__Task instructions__
Below are several records. Retype exactly those lines running from the one with "Journey for Water: 1" through the one with "total: 1676.22 -> 1198.57", end lines included, and no others.

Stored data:
○ ○ ○ ○

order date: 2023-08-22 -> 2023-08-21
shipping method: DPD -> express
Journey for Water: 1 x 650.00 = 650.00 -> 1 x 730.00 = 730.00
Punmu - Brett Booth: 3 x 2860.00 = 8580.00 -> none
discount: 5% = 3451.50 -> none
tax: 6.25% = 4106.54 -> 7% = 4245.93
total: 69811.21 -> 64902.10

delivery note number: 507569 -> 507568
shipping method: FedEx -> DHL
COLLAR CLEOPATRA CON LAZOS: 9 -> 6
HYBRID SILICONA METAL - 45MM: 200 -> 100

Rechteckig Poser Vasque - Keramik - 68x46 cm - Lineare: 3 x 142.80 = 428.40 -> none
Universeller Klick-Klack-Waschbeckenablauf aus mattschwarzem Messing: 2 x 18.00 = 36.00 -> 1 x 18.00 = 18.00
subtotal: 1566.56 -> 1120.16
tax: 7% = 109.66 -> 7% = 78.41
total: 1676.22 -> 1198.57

○ ○ ○ ○

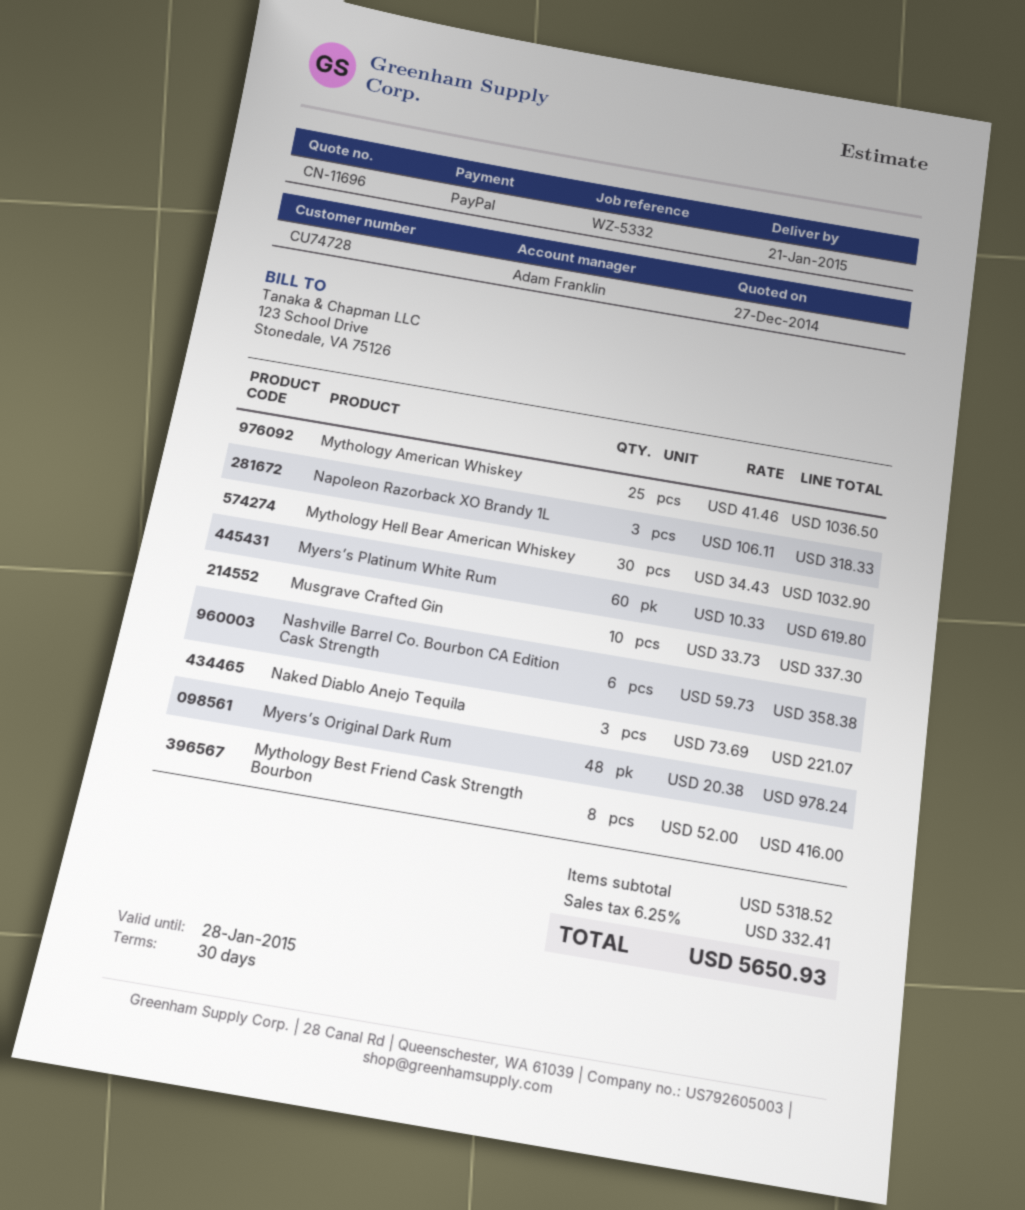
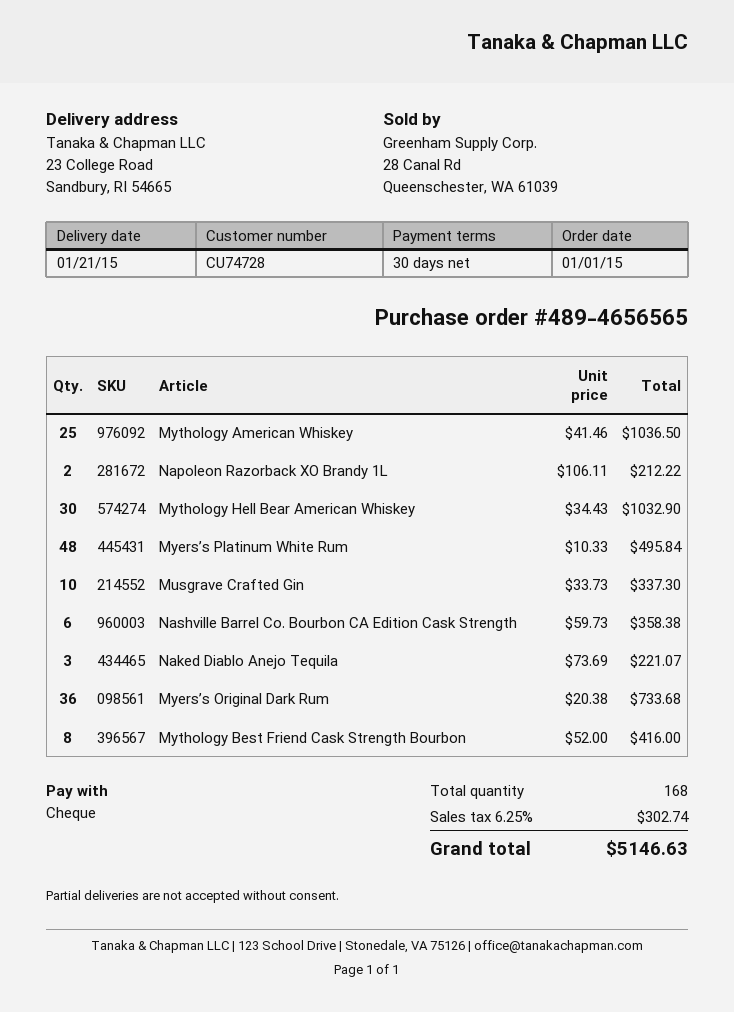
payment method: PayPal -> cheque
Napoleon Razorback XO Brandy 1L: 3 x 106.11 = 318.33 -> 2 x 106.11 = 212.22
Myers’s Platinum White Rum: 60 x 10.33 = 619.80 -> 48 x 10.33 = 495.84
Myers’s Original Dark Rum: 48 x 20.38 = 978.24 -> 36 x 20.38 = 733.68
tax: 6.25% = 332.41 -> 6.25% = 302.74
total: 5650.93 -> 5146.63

○ ○ ○ ○

__Exercise solution__
Journey for Water: 1 x 650.00 = 650.00 -> 1 x 730.00 = 730.00
Punmu - Brett Booth: 3 x 2860.00 = 8580.00 -> none
discount: 5% = 3451.50 -> none
tax: 6.25% = 4106.54 -> 7% = 4245.93
total: 69811.21 -> 64902.10

delivery note number: 507569 -> 507568
shipping method: FedEx -> DHL
COLLAR CLEOPATRA CON LAZOS: 9 -> 6
HYBRID SILICONA METAL - 45MM: 200 -> 100

Rechteckig Poser Vasque - Keramik - 68x46 cm - Lineare: 3 x 142.80 = 428.40 -> none
Universeller Klick-Klack-Waschbeckenablauf aus mattschwarzem Messing: 2 x 18.00 = 36.00 -> 1 x 18.00 = 18.00
subtotal: 1566.56 -> 1120.16
tax: 7% = 109.66 -> 7% = 78.41
total: 1676.22 -> 1198.57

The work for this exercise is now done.